::: MATERIAL SHOWN
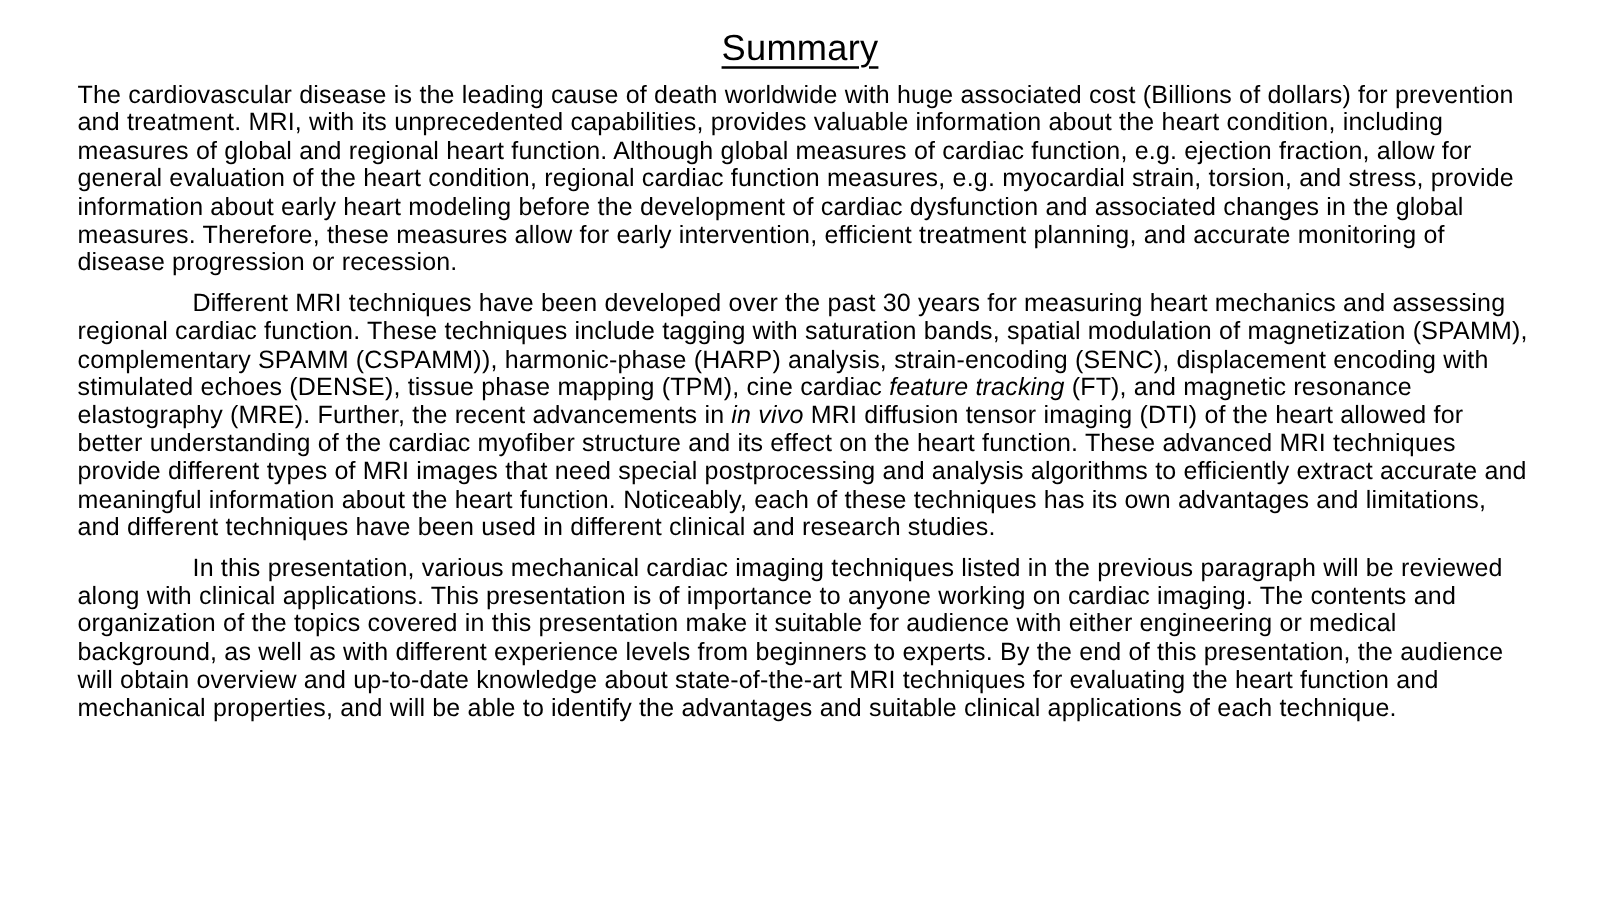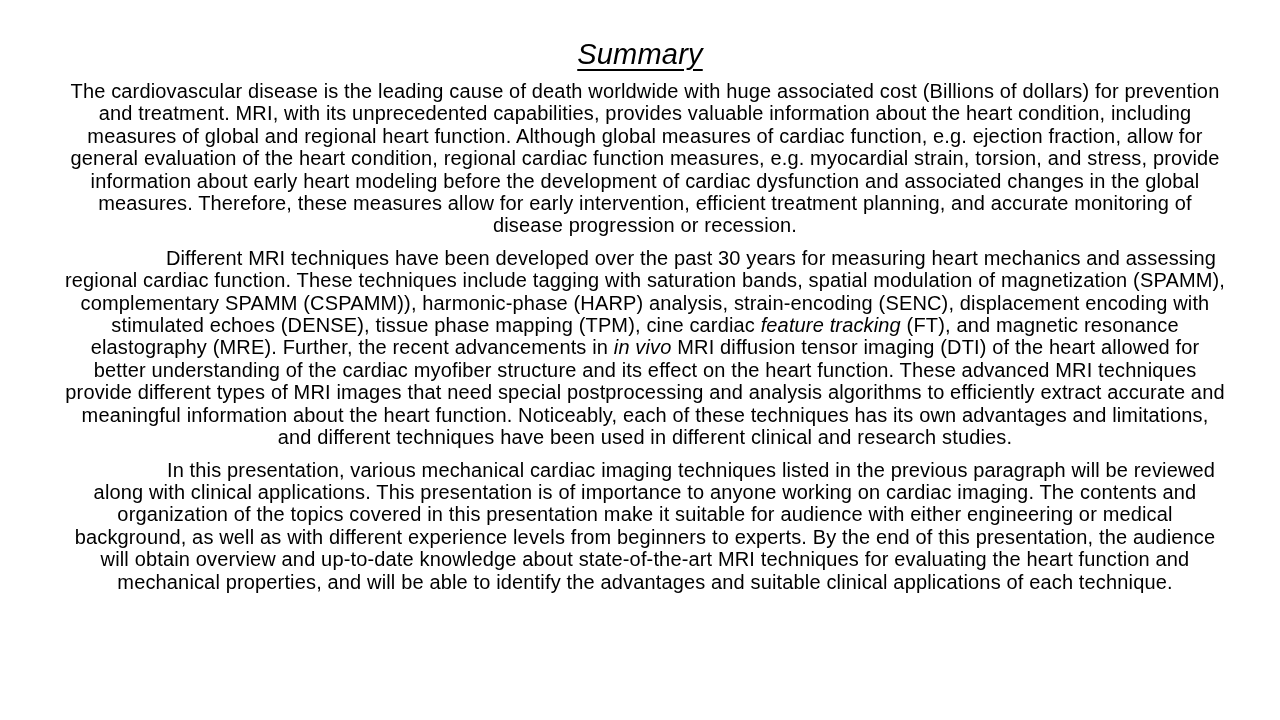--- a/index.html
+++ b/index.html
@@ -18,13 +18,12 @@
     position: relative;
   }
   .slide-title {
-    margin-top: 34px;
+    margin-top: 19px;
     text-align: center;
     font-size: 29px;
     font-weight: 400;
     line-height: 40px;
     letter-spacing: 0.2px;
-    font-style: italic;
   }
   .slide-title .underlined {
     text-decoration: underline;

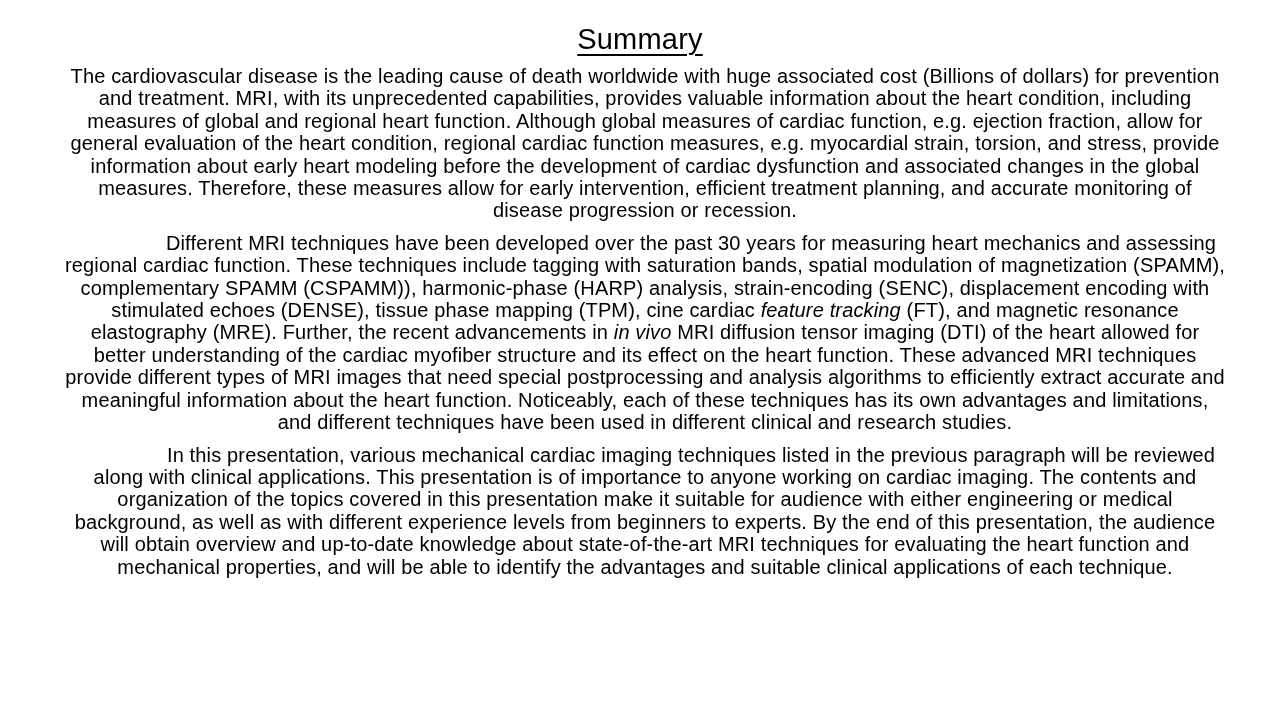--- a/index.html
+++ b/index.html
@@ -36,7 +36,7 @@
     font-size: 20px;
     line-height: 22.4px;
     letter-spacing: 0.15px;
-    text-align: center;
+    text-align: left;
   }
   .slide-body p {
     margin: 0 0 10px 0;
::::::
TASK REQUIREMENTS – In the material above, find each line that contains the word "spacing", and select it.

ANSWER SPACE –
     letter-spacing: 0.2px;
     letter-spacing: 0.15px;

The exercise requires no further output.